Entre fevereiro de 1903 e dezembro de 1908, o poeta alemão Rainer Maria Rilke escreveu a Franz Xaver Kappus uma série de cartas a comentar as «tentativas poéticas» do jovem militar de dezanove anos. Leitor de Rilke, Kappus soube que o poeta fora, como ele, pupilo na mesma academia e ganhou ânimo para lhe enviar os seus versos e pedir «o seu juízo». As cartas, que hoje são conhecidas e traduzidas por todo o mundo como
Cartas a um jovem poeta, são tidas como uma espécie de «compêndio» (José Miranda Justo, um dos seus tradutores para língua portuguesa, usa este termo) – mas não se usa chamar-lhes «manual». Talvez a distância entre um «compêndio» e um «manual» venha da diferença entre um conjunto de princípios mais ou menos teóricos, mais ou menos abstratos, acerca de determinada tarefa ou função (que seria o primeiro) e uma lista de procedimentos concretos, de indicações precisas, relacionadas com alguma materialidade que a ideia de trabalho manual traz consigo.

Tenho um problema em mãos: um dos meus sobrinhos pede ao pai e o meu mano pede-me a mim que ensine o pequeno: “Pai, quero escrever versos, daqueles com rimas”. Não sendo eu Rilke, a circunstância de o meu sobrinho não ter ainda escrito os tais versos que pretende aprender a escrever torna a apelativa ideia de manual numa dificuldade: em vez de me pôr a martelar, limar, serrar e colar palavras já feitas madeira ou barro, é preciso trabalhar no vazio, na prospeção, de olhos vendados, só com o futuro, com a ideia da palavra num torno imaginário – e, por isso, tão elusivo, fugidio.
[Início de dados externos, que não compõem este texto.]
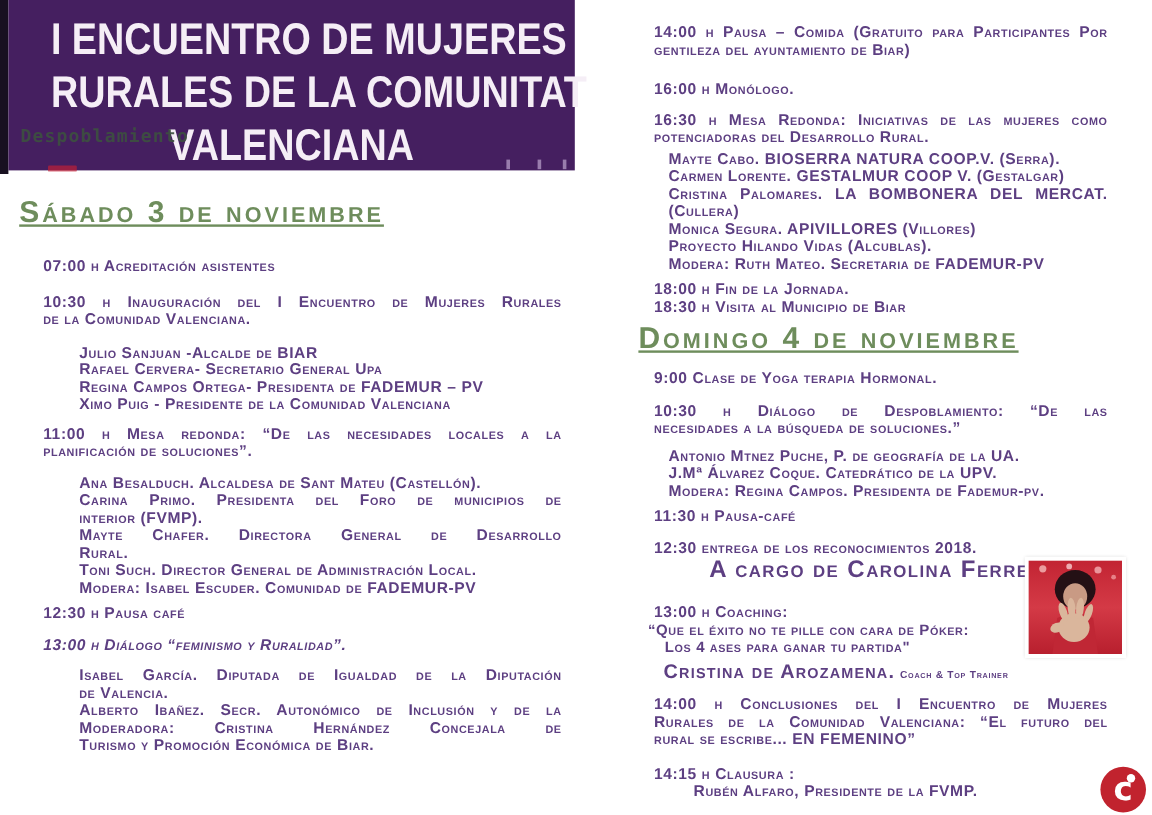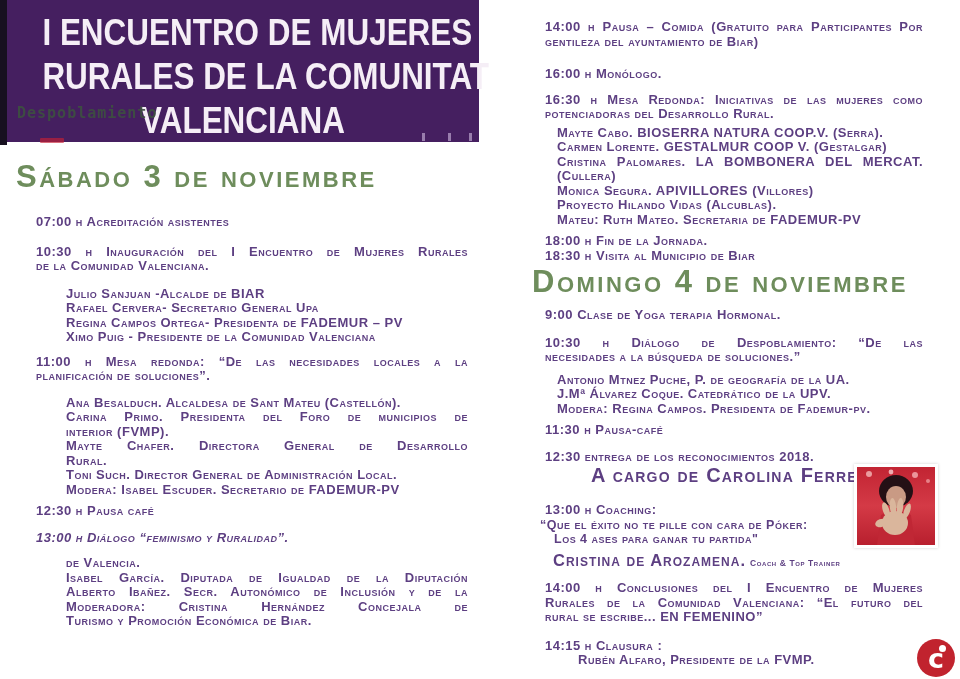--- a/index.html
+++ b/index.html
@@ -34,7 +34,7 @@
   .para{margin:0;}
   .ln{min-height:14.5px;text-align:left;}
   .fill{text-align:justify;text-align-last:justify;}
-  .heading{color:var(--green);font-size:31px;line-height:28px;letter-spacing:2.5px;font-weight:700;}
+  .heading{color:var(--green);font-size:25px;line-height:28px;letter-spacing:2.5px;font-weight:700;text-decoration:underline;}
   .col-right .heading{margin-left:-13px;}
   .col-left .time{margin-left:20px;}
   .col-left .name{margin-left:50px;}

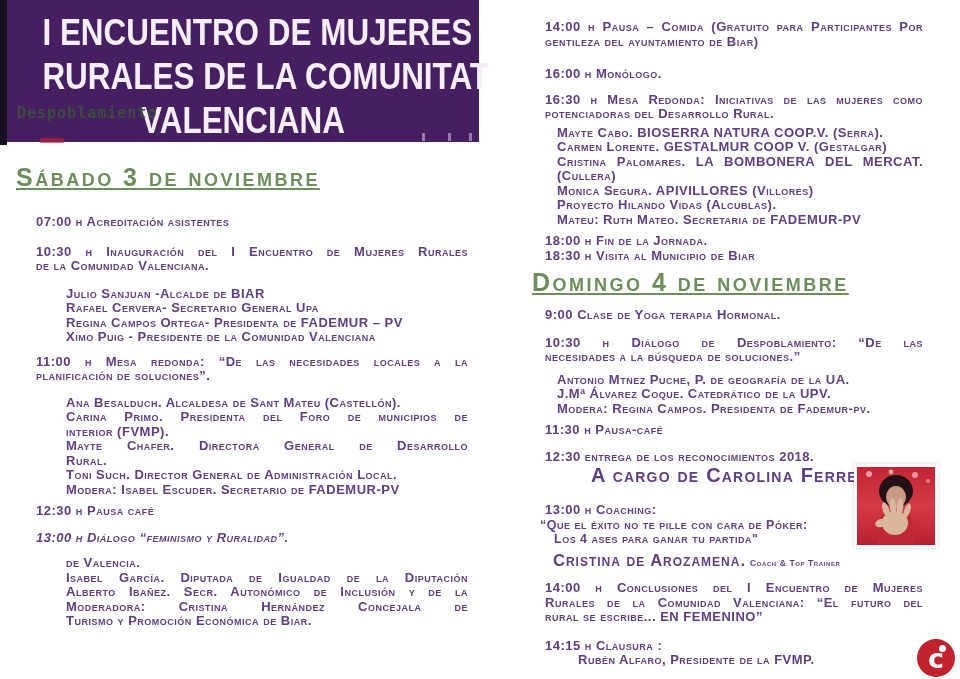--- a/index.html
+++ b/index.html
@@ -194,7 +194,7 @@
           <div class="ln">Proyecto Hilando Vidas (Alcublas).</div>
         </div>
         <div class="para name">
-          <div class="ln">Mateu: Ruth Mateo. Secretaria de FADEMUR-PV</div>
+          <div class="ln">Modera: Ruth Mateo. Secretaria de FADEMUR-PV</div>
         </div>
       </div>
       <div class="block" style="margin-top: 7px;">

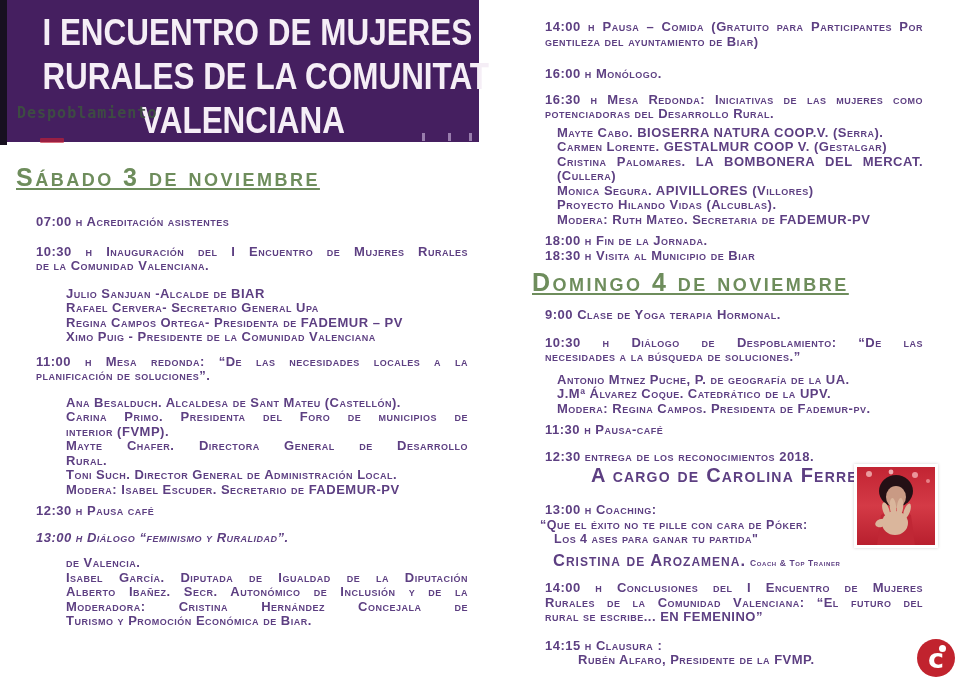--- a/index.html
+++ b/index.html
@@ -131,7 +131,7 @@
           <div class="ln">Toni Such. Director General de Administración Local.</div>
         </div>
         <div class="para name">
-          <div class="ln">Modera: Isabel Escuder. Secretario de FADEMUR-PV</div>
+          <div class="ln">Modera: Isabel Escuder. Comunidad de FADEMUR-PV</div>
         </div>
       </div>
       <div class="block" style="margin-top: 7px;">

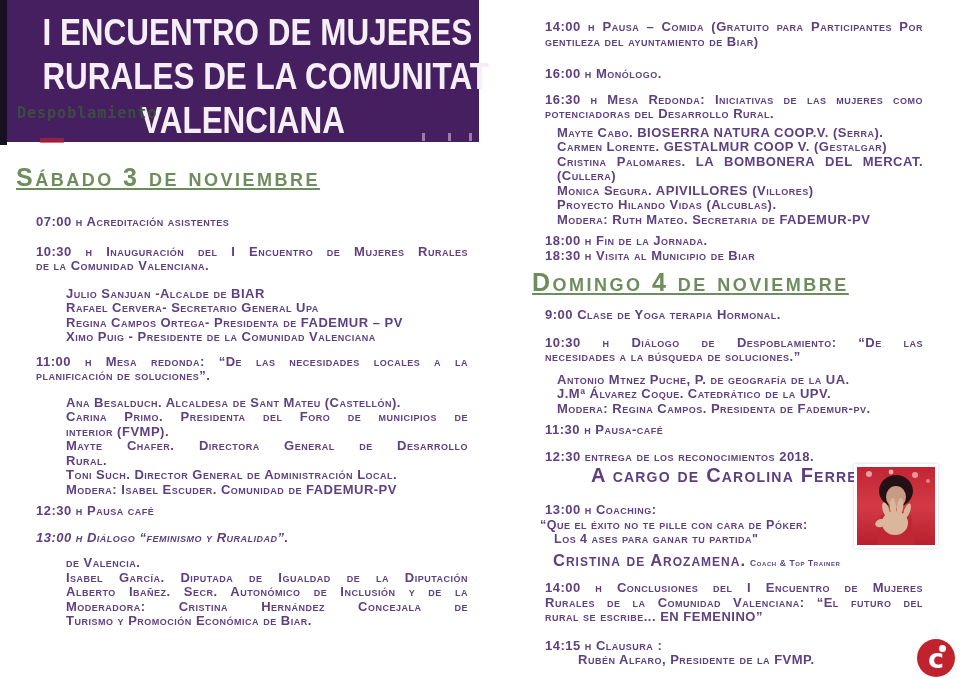--- a/index.html
+++ b/index.html
@@ -146,8 +146,8 @@
       </div>
       <div class="block" style="margin-top: 11px;">
         <div class="para name">
+          <div class="ln fill">Isabel García. Diputada de Igualdad de la Diputación</div>
           <div class="ln">de Valencia.</div>
-          <div class="ln fill">Isabel García. Diputada de Igualdad de la Diputación</div>
         </div>
         <div class="para name">
           <div class="ln fill">Alberto Ibañez. Secr. Autonómico de Inclusión y de la</div>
Que conselho se dá a alguém que quer escrever poemas, “desses que rimam”, pergunto-me? E que conselho se dá a uma criança que acredita que “escrever versos que rimam” é uma ação desejada, cujas dinâmicas criativas são do domínio dos adultos, que existem para ensinar tudo o que se quiser aprender? Escreveu outro poeta, antes de Rilke, que “a Criança é Pai do Homem”, e eu, romântica confessa, creio mais nessa ordem das coisas. Seria fugir ao problema responder ao meu sobrinho “És tu que tens de nos ensinar?”. O próprio Rilke sugere ao “jovem poeta” que recorra às “imagens dos seus sonhos” e aos “objectos [sic] da sua recordação”, e que a infância é “essa preciosa riqueza régia, essa câmara de tesouro das recordações” – é no lugar da criança que se pode visitar a matéria da poesia. Sem dúvida, mas para navegar nesse mundo é o compêndio que ajuda, e o meu sobrinho precisa do manual.

Quis o fortuito do quotidiano que me pusesse a pensar nisto no dia em que se completam 100 anos do nascimento de um poeta celebrado, Eugénio de Andrade; e em que as televisões e as rádios o dizem, o dão a ouvir, gesto típico de comemoração pontual que os restantes 364 dias do ano diluem, dissolvem. Estava entregue às mais prosaicas atividades matinais, quando a telefonia jorra “Toda a manhã procurei uma sílaba”, verso do poema «A Sílaba», do poeta nascido a 19 de janeiro de 1923. Escreveu-o já adulto, com obra publicada, (sobre)vivente das angustiantes buscas poéticas (“... faz-me falta. Só eu sei / a falta que me faz”, diz no poema), e fico a pensar no meu pequeno de oito anos, poeta por experimentar. Se lhe disser, como Eugénio, que a sílaba encontrada é uma “salvação”, que “Só ela [o] podia defender do frio de janeiro” (ainda «A Sílaba»), o meu sobrinho olhará para mim, interrogativo, e passará além da citação, para me trazer de volta ao busílis: “Sim, mas diz-me é como se encontra”. Vou oferecer-lhe um dicionário de rimas, ou, se o descobrir, o Dicionário Inverso do Português. E, pelo sim, pelo não, um escopo e um martelinho.

Ana Isabel Soares é professora

Foto: Vasco Célio

NOTAS: O poema de William Wordsworth (1770-1850), «My Heart Leaps Up», pode ser lido aqui no original. As Cartas a Um Jovem Poeta, de Rainer Maria Rilke, foram editadas, por exemplo, pela Antígona, na tradução de José Miranda Justo, numa bela edição bilingue de 2007.